Extracted records:
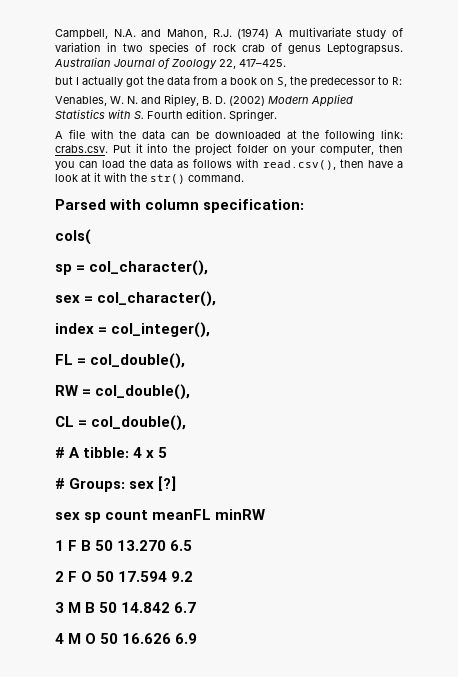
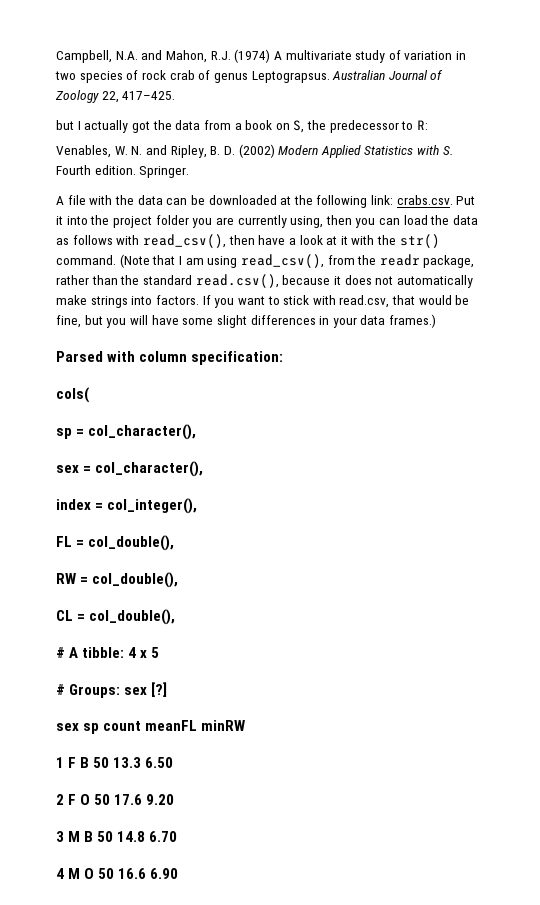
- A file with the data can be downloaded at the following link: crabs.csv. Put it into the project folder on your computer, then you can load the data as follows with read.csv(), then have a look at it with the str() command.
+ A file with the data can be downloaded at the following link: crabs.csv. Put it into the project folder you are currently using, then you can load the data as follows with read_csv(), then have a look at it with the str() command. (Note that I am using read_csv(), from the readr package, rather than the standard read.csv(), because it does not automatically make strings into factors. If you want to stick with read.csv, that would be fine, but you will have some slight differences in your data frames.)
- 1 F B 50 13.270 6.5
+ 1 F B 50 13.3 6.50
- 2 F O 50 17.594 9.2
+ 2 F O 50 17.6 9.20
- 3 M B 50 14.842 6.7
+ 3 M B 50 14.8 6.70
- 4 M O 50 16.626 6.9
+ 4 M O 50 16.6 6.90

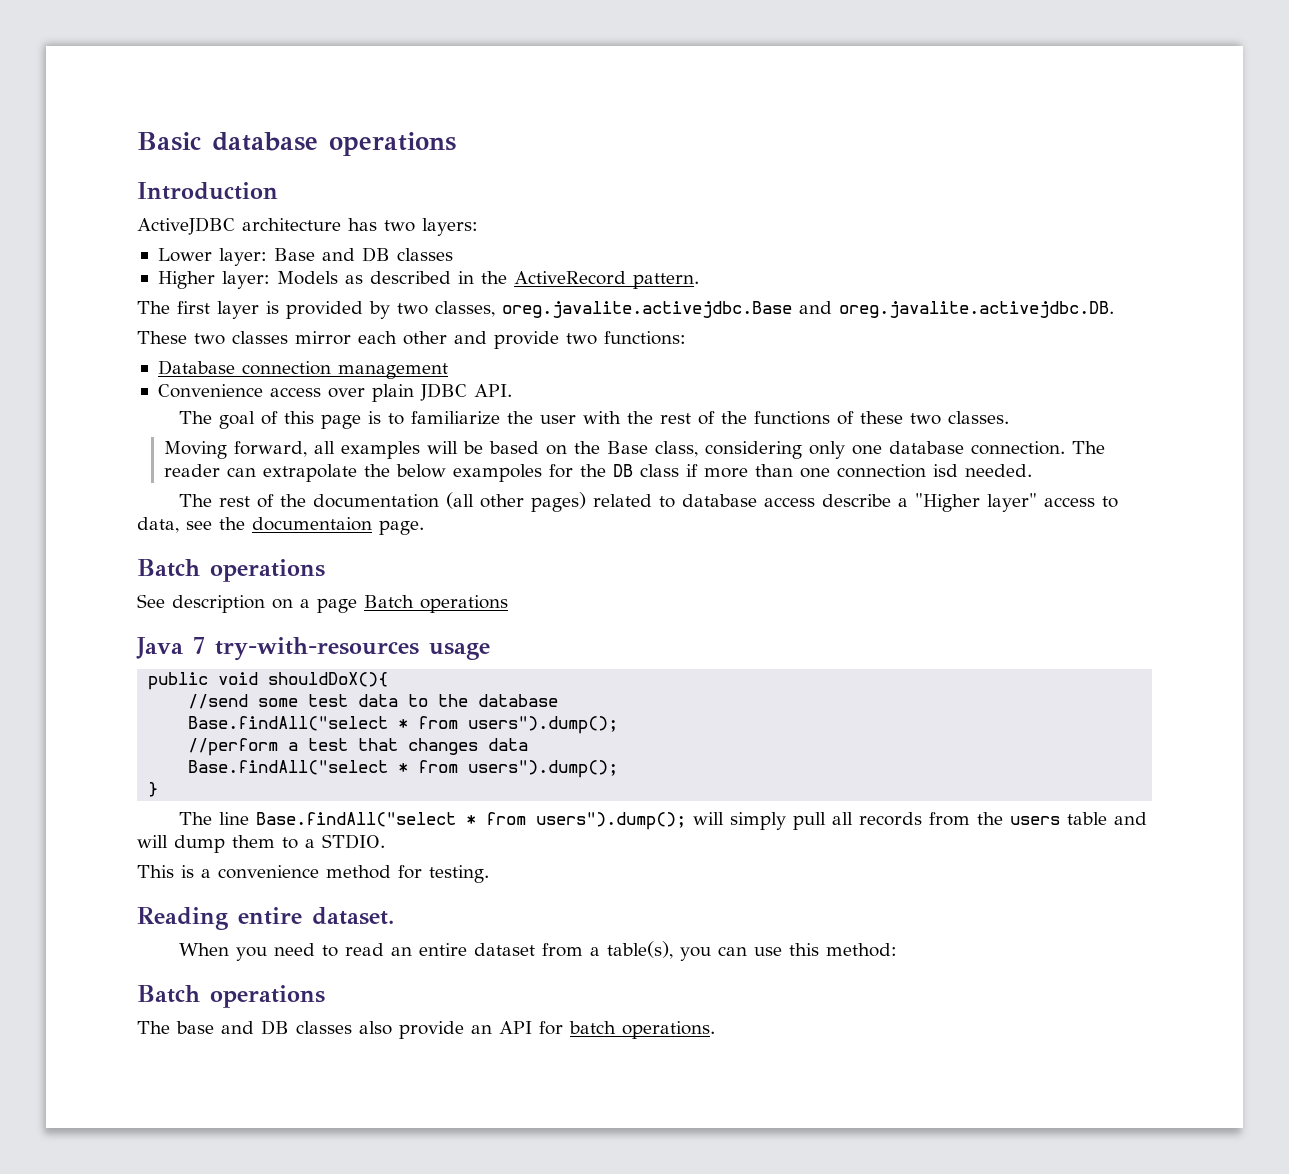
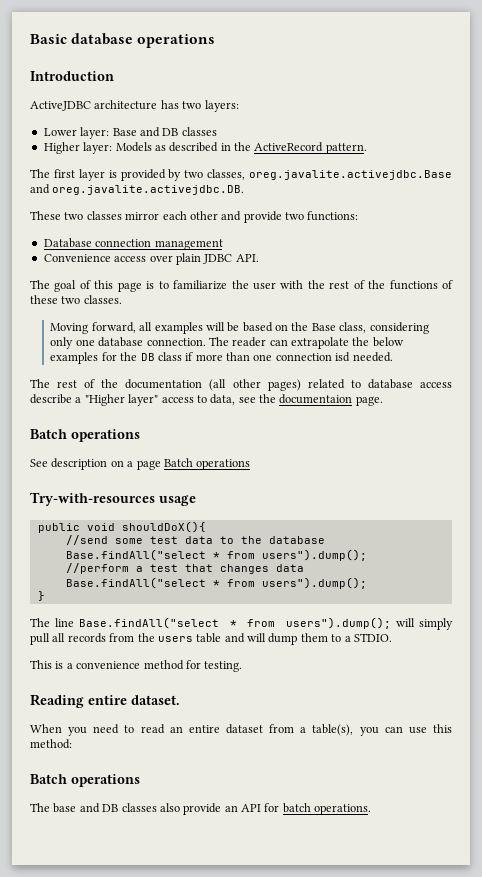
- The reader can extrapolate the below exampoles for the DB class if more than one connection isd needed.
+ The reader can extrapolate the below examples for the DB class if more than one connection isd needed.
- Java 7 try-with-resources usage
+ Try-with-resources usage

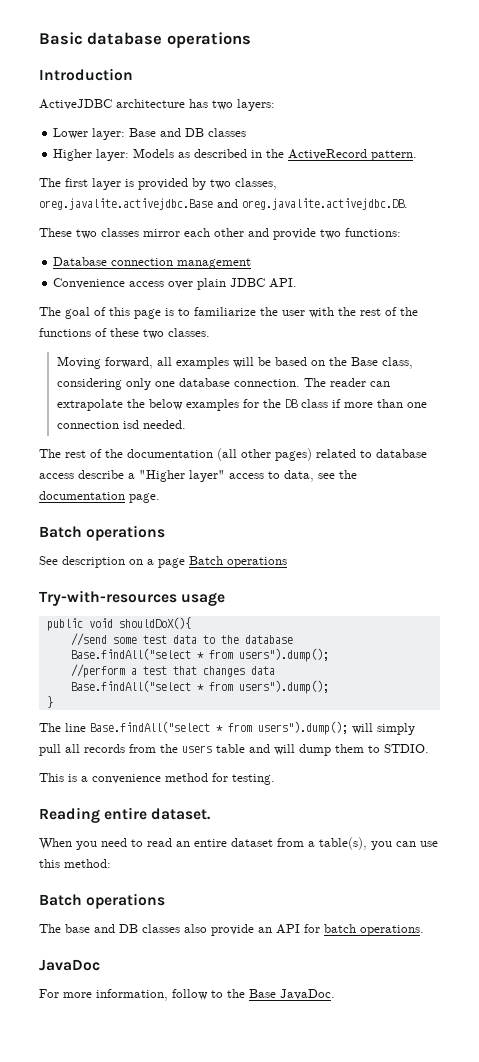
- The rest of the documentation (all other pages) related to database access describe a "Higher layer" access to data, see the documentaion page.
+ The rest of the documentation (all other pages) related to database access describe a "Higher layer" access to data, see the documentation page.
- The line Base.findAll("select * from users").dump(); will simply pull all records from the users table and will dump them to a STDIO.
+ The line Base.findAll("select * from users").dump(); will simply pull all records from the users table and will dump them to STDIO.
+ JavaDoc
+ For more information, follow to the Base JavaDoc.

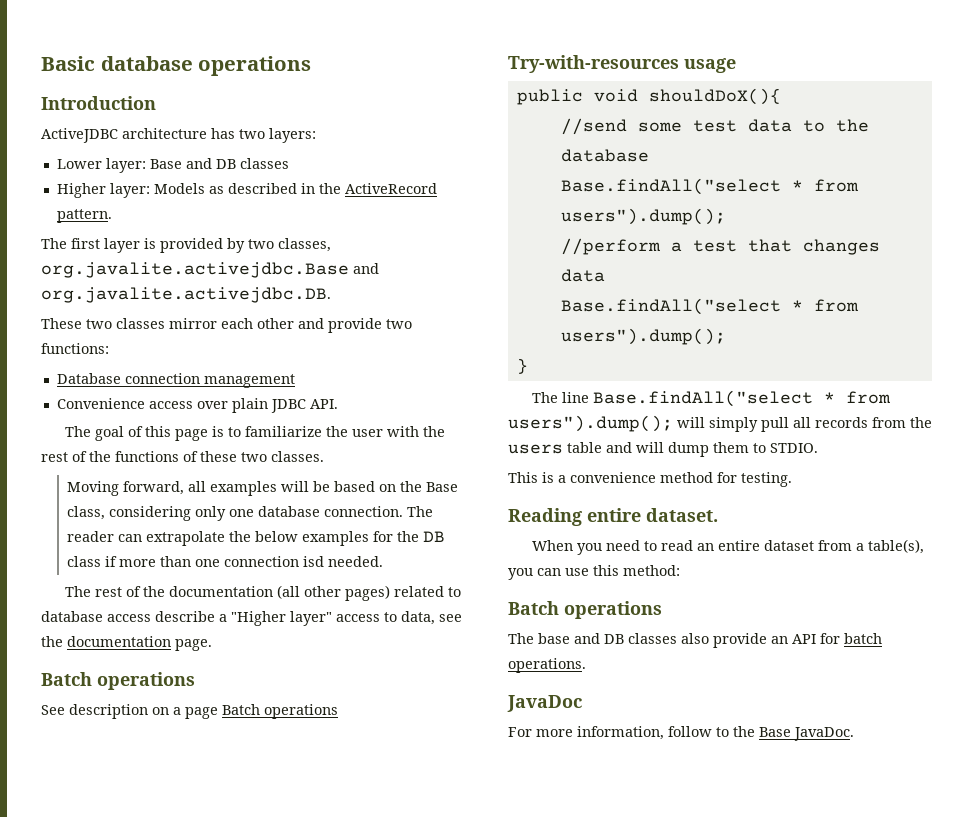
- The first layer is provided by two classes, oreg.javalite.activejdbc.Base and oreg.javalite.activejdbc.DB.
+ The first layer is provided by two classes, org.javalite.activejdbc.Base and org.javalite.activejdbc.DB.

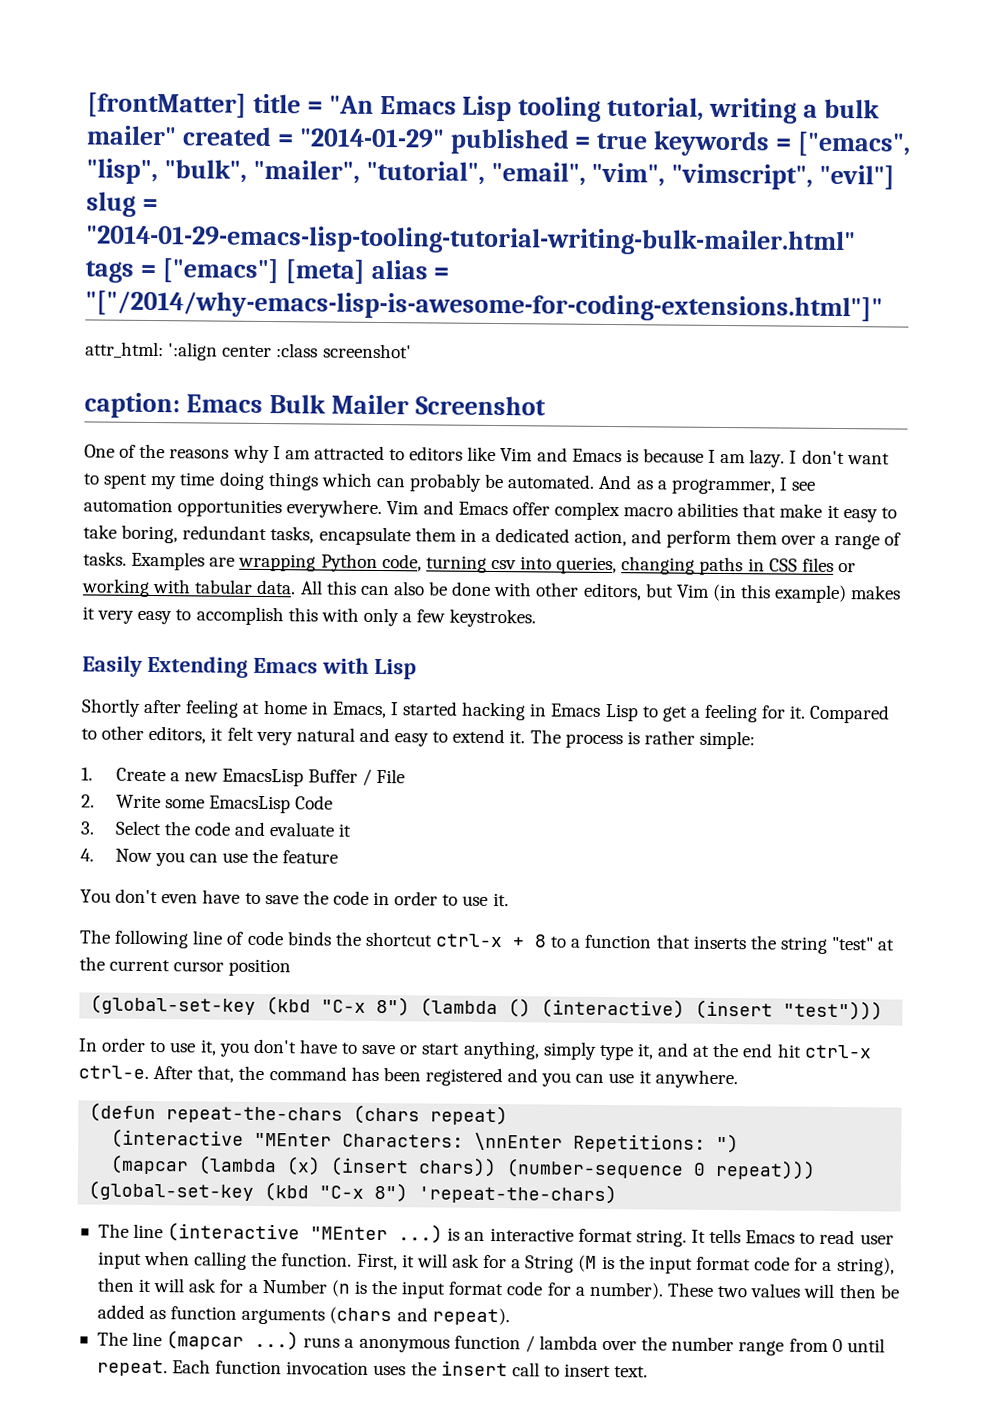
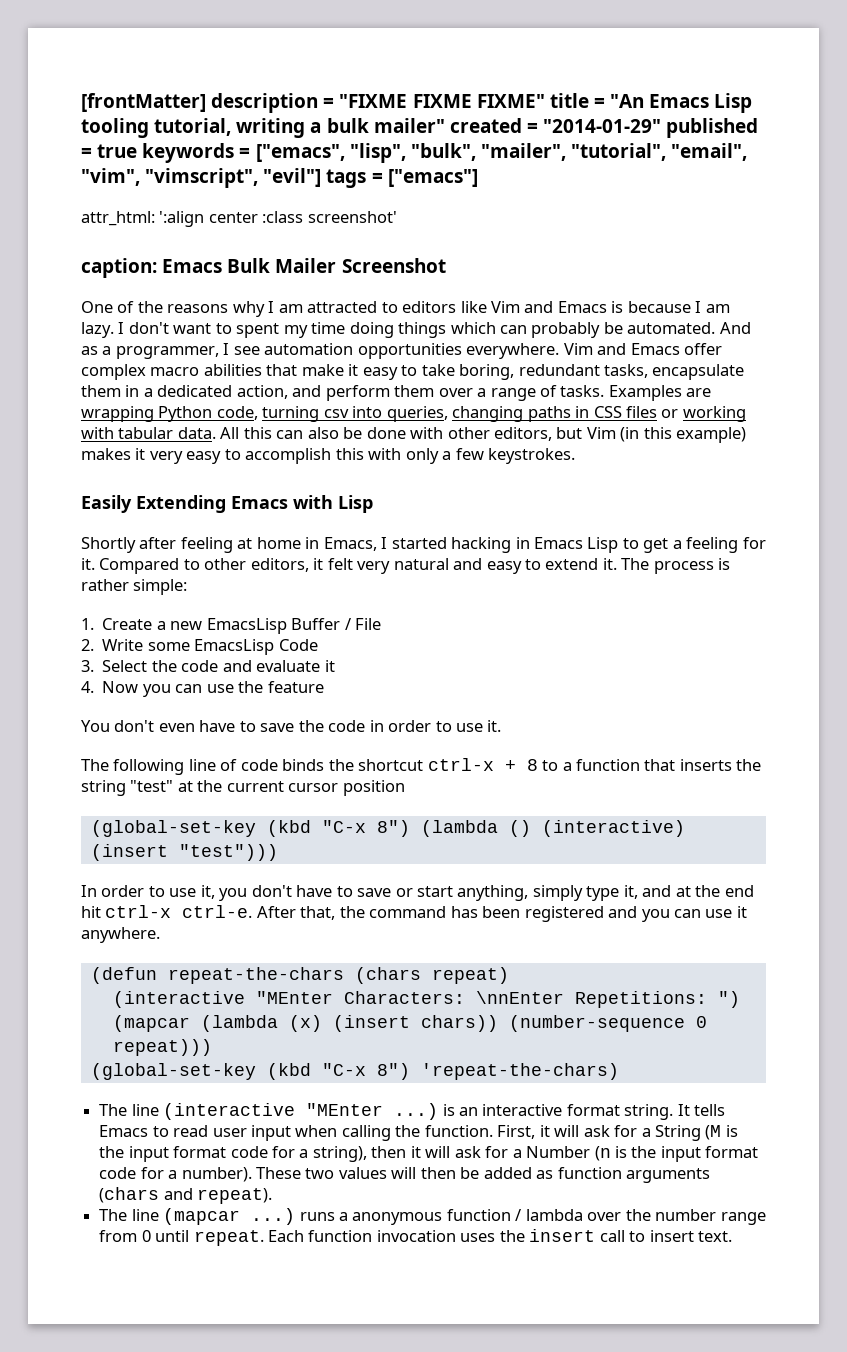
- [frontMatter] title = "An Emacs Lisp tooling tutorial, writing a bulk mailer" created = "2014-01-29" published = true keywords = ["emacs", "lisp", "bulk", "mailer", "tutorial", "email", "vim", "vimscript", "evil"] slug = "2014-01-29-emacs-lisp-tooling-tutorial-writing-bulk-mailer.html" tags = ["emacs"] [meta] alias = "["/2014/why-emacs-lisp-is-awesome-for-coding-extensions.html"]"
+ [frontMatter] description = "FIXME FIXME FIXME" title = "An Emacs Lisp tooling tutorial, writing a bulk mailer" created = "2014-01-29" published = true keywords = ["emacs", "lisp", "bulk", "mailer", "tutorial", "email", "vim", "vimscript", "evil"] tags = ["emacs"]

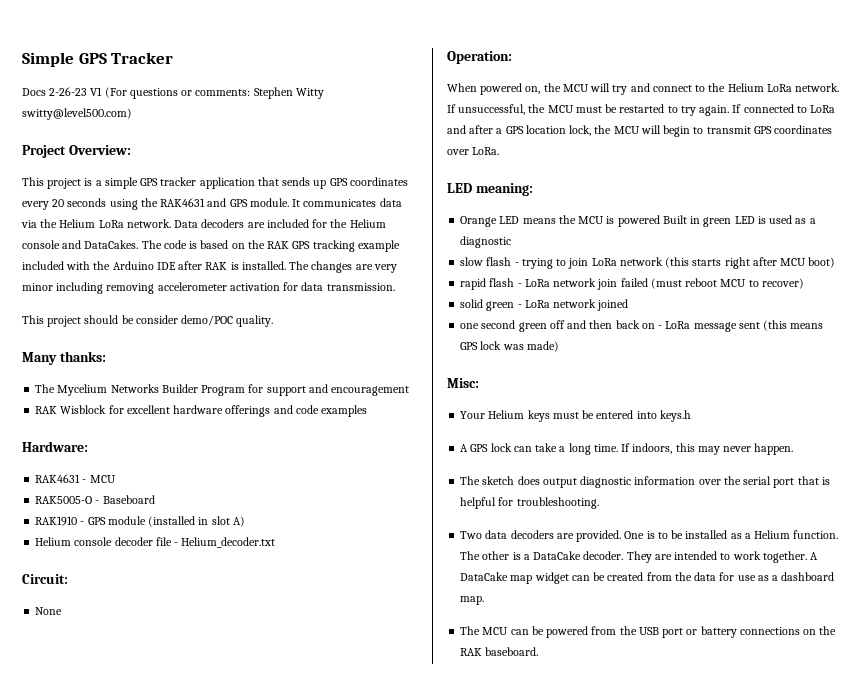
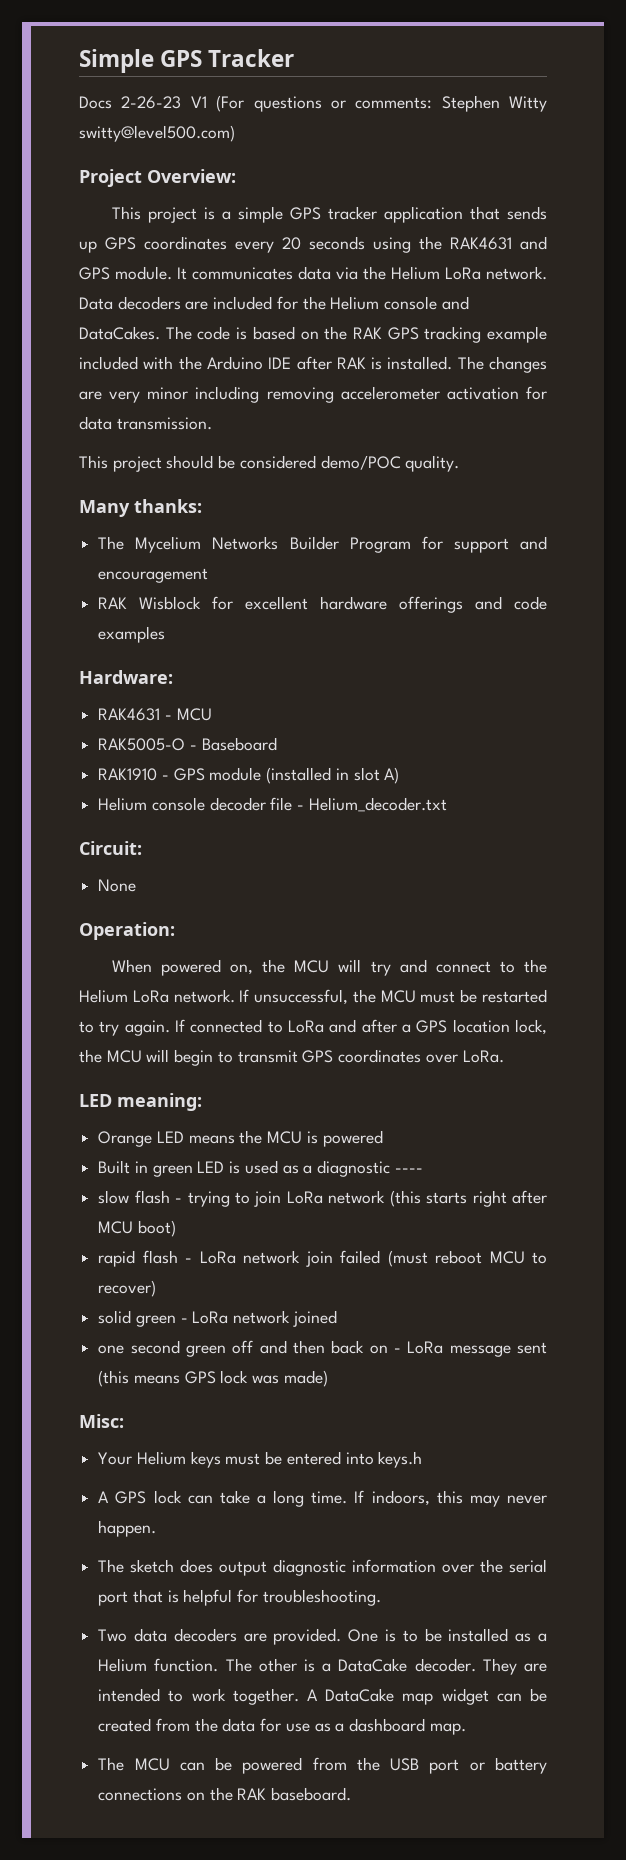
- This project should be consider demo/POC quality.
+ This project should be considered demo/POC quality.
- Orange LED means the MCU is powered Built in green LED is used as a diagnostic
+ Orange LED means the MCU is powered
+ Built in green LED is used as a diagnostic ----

WHAT YOU NEED TO DO:
Print all entries exactly, without images.

SOLUTION FOR THIS PROBLEM:
- A file with the data can be downloaded at the following link: crabs.csv. Put it into the project folder on your computer, then you can load the data as follows with read.csv(), then have a look at it with the str() command.
+ A file with the data can be downloaded at the following link: crabs.csv. Put it into the project folder you are currently using, then you can load the data as follows with read_csv(), then have a look at it with the str() command. (Note that I am using read_csv(), from the readr package, rather than the standard read.csv(), because it does not automatically make strings into factors. If you want to stick with read.csv, that would be fine, but you will have some slight differences in your data frames.)
- 1 F B 50 13.270 6.5
+ 1 F B 50 13.3 6.50
- 2 F O 50 17.594 9.2
+ 2 F O 50 17.6 9.20
- 3 M B 50 14.842 6.7
+ 3 M B 50 14.8 6.70
- 4 M O 50 16.626 6.9
+ 4 M O 50 16.6 6.90

- The reader can extrapolate the below exampoles for the DB class if more than one connection isd needed.
+ The reader can extrapolate the below examples for the DB class if more than one connection isd needed.
- Java 7 try-with-resources usage
+ Try-with-resources usage

- The rest of the documentation (all other pages) related to database access describe a "Higher layer" access to data, see the documentaion page.
+ The rest of the documentation (all other pages) related to database access describe a "Higher layer" access to data, see the documentation page.
- The line Base.findAll("select * from users").dump(); will simply pull all records from the users table and will dump them to a STDIO.
+ The line Base.findAll("select * from users").dump(); will simply pull all records from the users table and will dump them to STDIO.
+ JavaDoc
+ For more information, follow to the Base JavaDoc.

- The first layer is provided by two classes, oreg.javalite.activejdbc.Base and oreg.javalite.activejdbc.DB.
+ The first layer is provided by two classes, org.javalite.activejdbc.Base and org.javalite.activejdbc.DB.

- [frontMatter] title = "An Emacs Lisp tooling tutorial, writing a bulk mailer" created = "2014-01-29" published = true keywords = ["emacs", "lisp", "bulk", "mailer", "tutorial", "email", "vim", "vimscript", "evil"] slug = "2014-01-29-emacs-lisp-tooling-tutorial-writing-bulk-mailer.html" tags = ["emacs"] [meta] alias = "["/2014/why-emacs-lisp-is-awesome-for-coding-extensions.html"]"
+ [frontMatter] description = "FIXME FIXME FIXME" title = "An Emacs Lisp tooling tutorial, writing a bulk mailer" created = "2014-01-29" published = true keywords = ["emacs", "lisp", "bulk", "mailer", "tutorial", "email", "vim", "vimscript", "evil"] tags = ["emacs"]

- This project should be consider demo/POC quality.
+ This project should be considered demo/POC quality.
- Orange LED means the MCU is powered Built in green LED is used as a diagnostic
+ Orange LED means the MCU is powered
+ Built in green LED is used as a diagnostic ----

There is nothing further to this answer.